Toute cette semaine, «Le Temps» raconte le Mondial de foot de 1990, il y a donc exactement trente de cela ans, en Italie. Une édition exceptionnelle, à tout point de vue.

«All’alba vincerò! Vincerò! Vincerò!» Dans le cadre antique des Thermes de Caracalla, Luciano Pavarotti interprète un vibrant et puissant Nessun Dorma qui l’émeut aux larmes. A ses côtés, José Carreras et Placido Domingo. Les trois ténors ont donné à 1 milliard de téléspectateurs un concert exceptionnel qui va devenir une marque déposée, changer la musique classique et consacrer Pavarotti et la culture italienne. Mais ce 7 juillet 1990, la fête est finie pour l’Italie, qui ne participera pas le lendemain à la finale de «sa» Coupe du monde. «Le Mondiale Novanta n’existe pas, il n’a jamais existé. C’était une invention pour refaire les routes», lance un humoriste.

L’Italie avait obtenu l’organisation de la Coupe du monde 1990 le 19 mai 1984 à Zurich, par 11 voix contre 5 pour l’Union soviétique. Avec une idée précise en tête. «En 1982, l’Italie avait gagné la Coupe du monde par surprise, explique l’historien Fabien Archambault, spécialiste de l’Italie contemporaine.

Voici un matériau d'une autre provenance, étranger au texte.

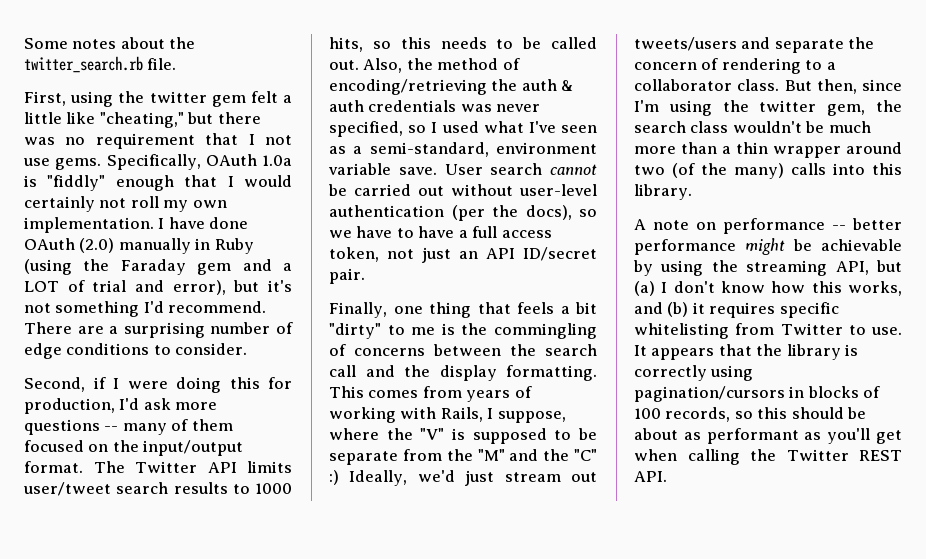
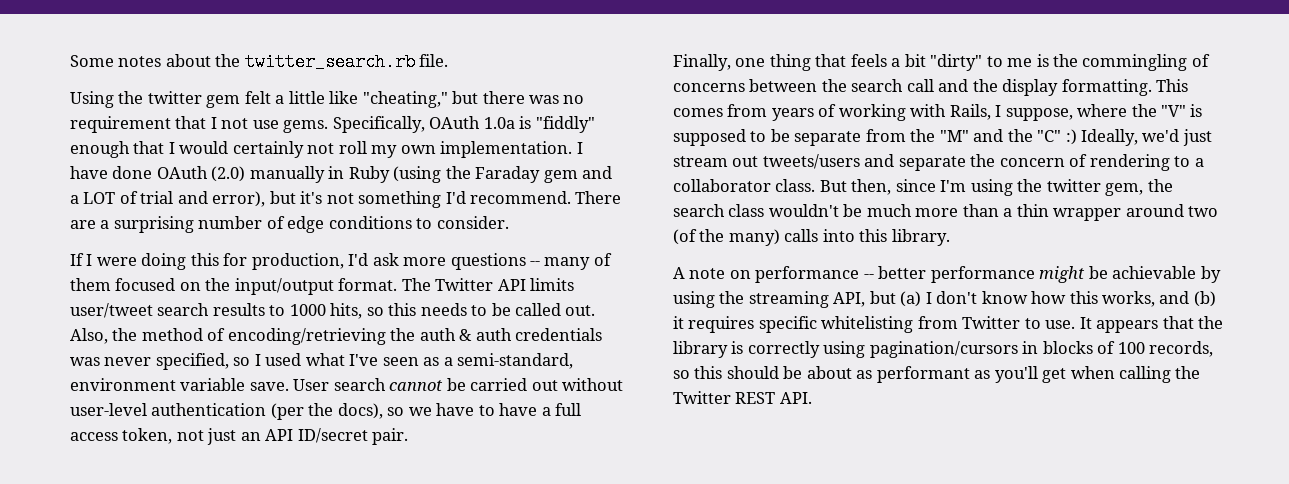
- First, using the twitter gem felt a little like "cheating," but there was no requirement that I not use gems.
+ Using the twitter gem felt a little like "cheating," but there was no requirement that I not use gems.
- Second, if I were doing this for production, I'd ask more questions -- many of them focused on the input/output format.
+ If I were doing this for production, I'd ask more questions -- many of them focused on the input/output format.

Elle l’avait fait aux dépens de l’Allemagne, une grande puissance, ce qui avait eu un fort retentissement dans le pays et permettait de clore quelque chose de douloureux – les années de plomb, une économie de sous-traitance, un Calcio en retrait, fermé aux étrangers – et d’ouvrir un nouveau chapitre.» On entre dans le boom du made in Italy. Le pays exporte dans le monde entier ses produits et sa culture. En 1987, le PIB de l’Italie dépasse celui du Royaume-Uni de Margaret Thatcher.